Abertura da escola isolada da Picinguaba (Em 09 de março de 1927)
Arquivo Nenê Velloso 

No dia 09 de março de 1927 saiu, às 04h00, da rua Jordão Homem da Costa, s/n (hoje nº 329), no centro da cidade de Ubatuba, em companhia do pai, Francisco Matheus da Costa Ferreira (Chico Matheus), a sobrinha, Maria Bordini do Amaral, mais conhecida por Maria Amaral, e um camaradinha, que traria de volta um ofício, provando que abrira as aulas. Foram andando a pé até a praia do Prumirim, (3 léguas), aí pegaram uma carona no batelão (barco usado na pesca da tainha), sendo o mestre, João André, conhecido e amigo da família. Como não temos a foto do João André, veja a foto do filho, João Marcolino, que na época tinha 15 anos de idade e acompanhava o pai nesse dia. O documento e fotos foram cedidos, pelo seu filho, o pescador Jonas Marcolino, residente na Ilha dos Pescadores. A foto do batelão é da Ilha Anchieta, todos eram iguais a este.

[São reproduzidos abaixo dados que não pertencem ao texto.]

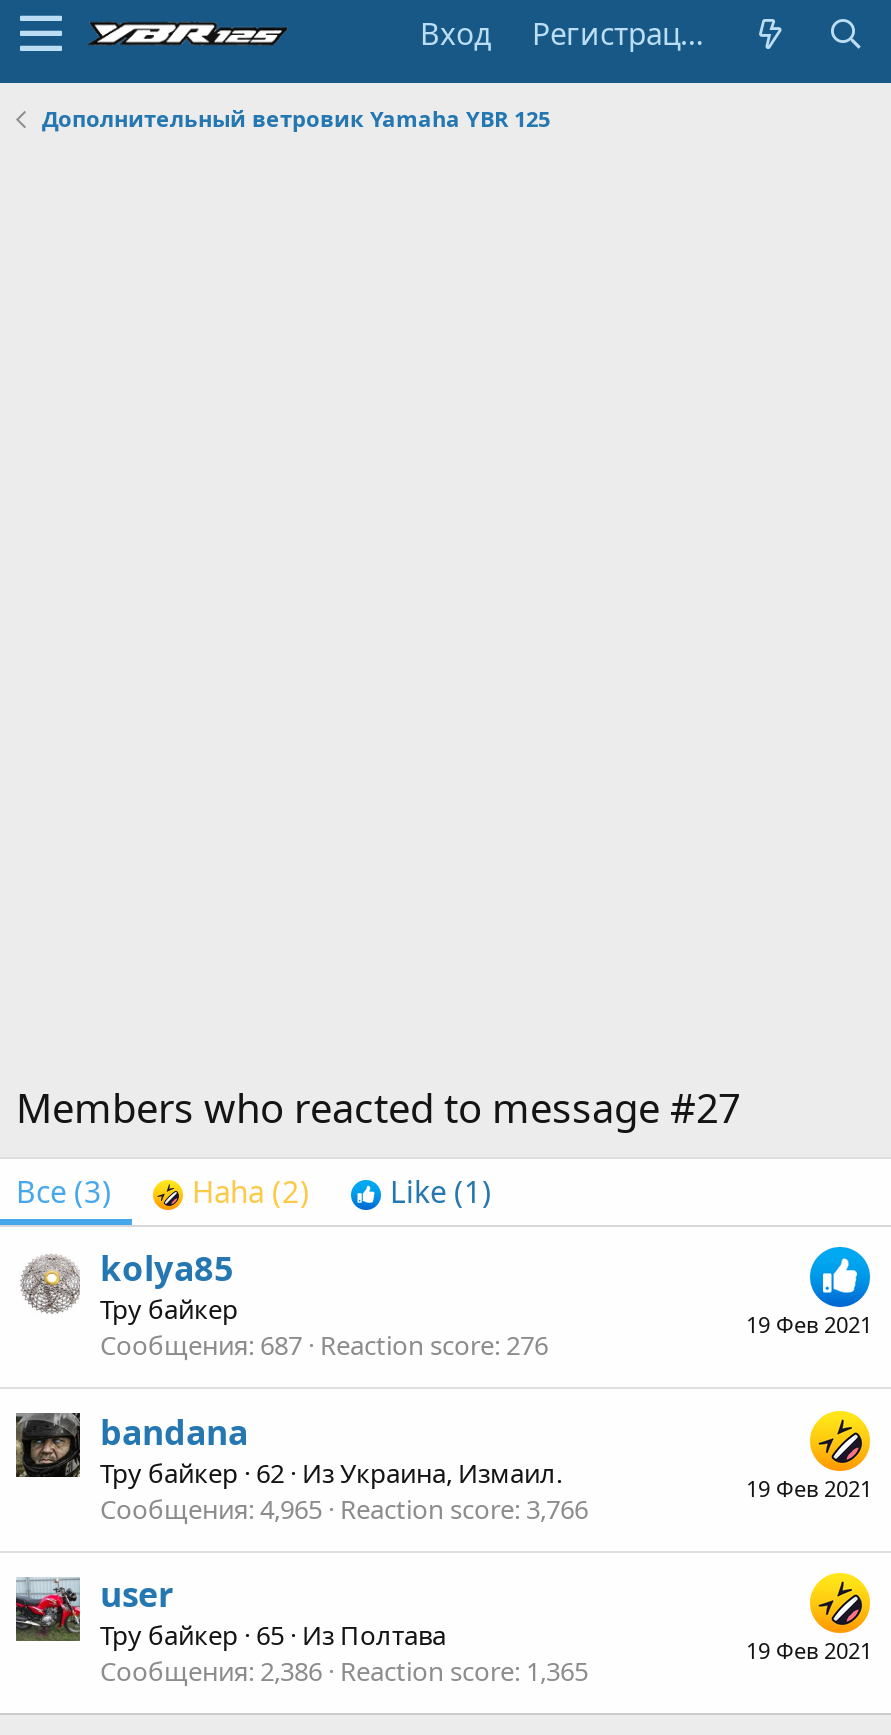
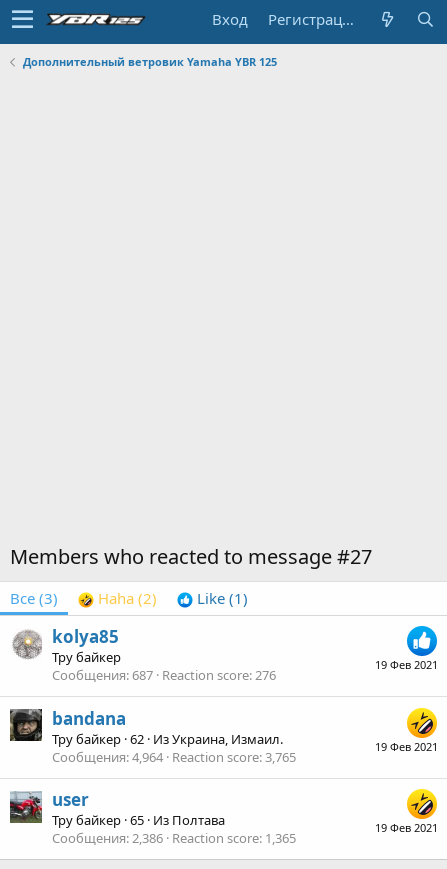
- Сообщения 4,965 Reaction score 3,766
+ Сообщения 4,964 Reaction score 3,765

Com o vento favorável (terralão) chegaram às 11 horas na Picinguaba, abriu a matrícula e mandou o ofício de volta, mencionando o fato. Vieram logo os alunos que eram todos da vizinhança. Encontrou para a escola, uma casinha desocupada e, as crianças levaram bancos seus, e para sentarem, pedras da costeira. A mesa foi improvisada com uma tábua grande de 3 metros de comprimento, e o quadro negro foi cedido pela Escola de Pesca, que havia lá. Receberam cartilhas e papel, a cartilha era a da “Laurita”, foi dado início às aulas. As escolas isoladas tinham classe até o 3º ano, e diploma de 4º ano só no Grupo Escolar Dr. Esteves da Silva, na cidade. No dia seguinte já estava formada uma classe mista com 36 alunos, todos sem alfabetização alguma.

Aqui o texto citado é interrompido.